What i liked was the example of "i kick the table out from under them" having a nice, fairly easy answer. Perfect solution? maybe not, but functional, levels with the characters and gets the job done.
 

Anyone else notice that we now have a fix on how power scales with level?

The 3E standard is that power doubles every 2 levels--that is, a 6th-level character is the rough equivalent of two 4th-level characters*. Based on XP values (level 1 monster is 100 XP, level 5 monster is 200 XP, level 9 monster is 400 XP), the 4E standard seems to be that power doubles every 4 levels.

So, where a 20th-level character in 3E was approximately 700 times as powerful as a 1st-level character, a 20th-level character in 4E will be only 27 times as powerful. Even a 30th-level character is only 150 times the power of a 1st-level one.

They have indeed flattened out the power curve.

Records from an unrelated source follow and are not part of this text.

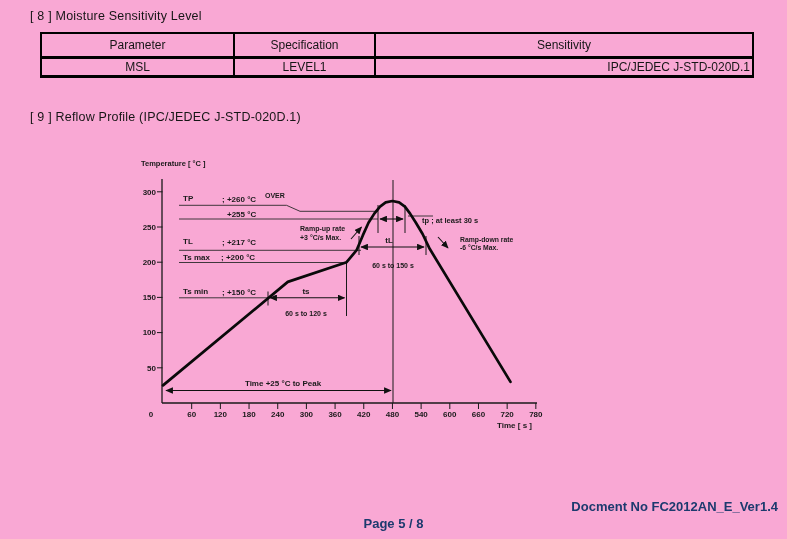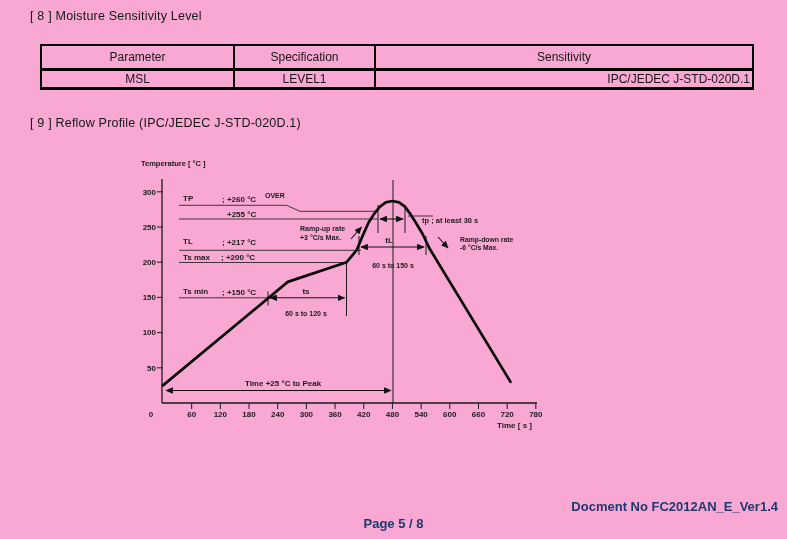--- a/index.html
+++ b/index.html
@@ -10,24 +10,24 @@
     font-family:"Liberation Sans", sans-serif;
     color:#111;
     overflow:hidden;
   }
   .sec-title{
     position:absolute;left:30px;
     font-size:12.5px;letter-spacing:0.2px;color:#161616;
     white-space:nowrap;
   }
   #title8{top:9px;}
-  #title9{top:116px;}
+  #title9{top:110px;}
 
   table.msl{
-    position:absolute;left:40px;top:44px;width:714px;
+    position:absolute;left:40px;top:32px;width:714px;
     border-collapse:collapse;table-layout:fixed;
     font-size:12px;color:#161616;
   }
   table.msl th, table.msl td{
     border:2px solid #000;
     font-weight:normal;
     padding:0 2px;
     overflow:hidden;white-space:nowrap;
   }
   table.msl th{height:22px;border-bottom:3px solid #000;text-align:center;}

I can see people fighting 1st- and 2nd-level monsters well into the paragon levels now, which would have been inconceivable in 3E.

*Where "twice as powerful as" is defined as "equivalent to two of." Actually, a more mathematically solid definition of character power would be damage absorption times damage output, in which case the 3E standard is power tripling every two levels. However, in practical terms it's often simpler to think of it as "how many people of level X do you need to equal one person of level Y?"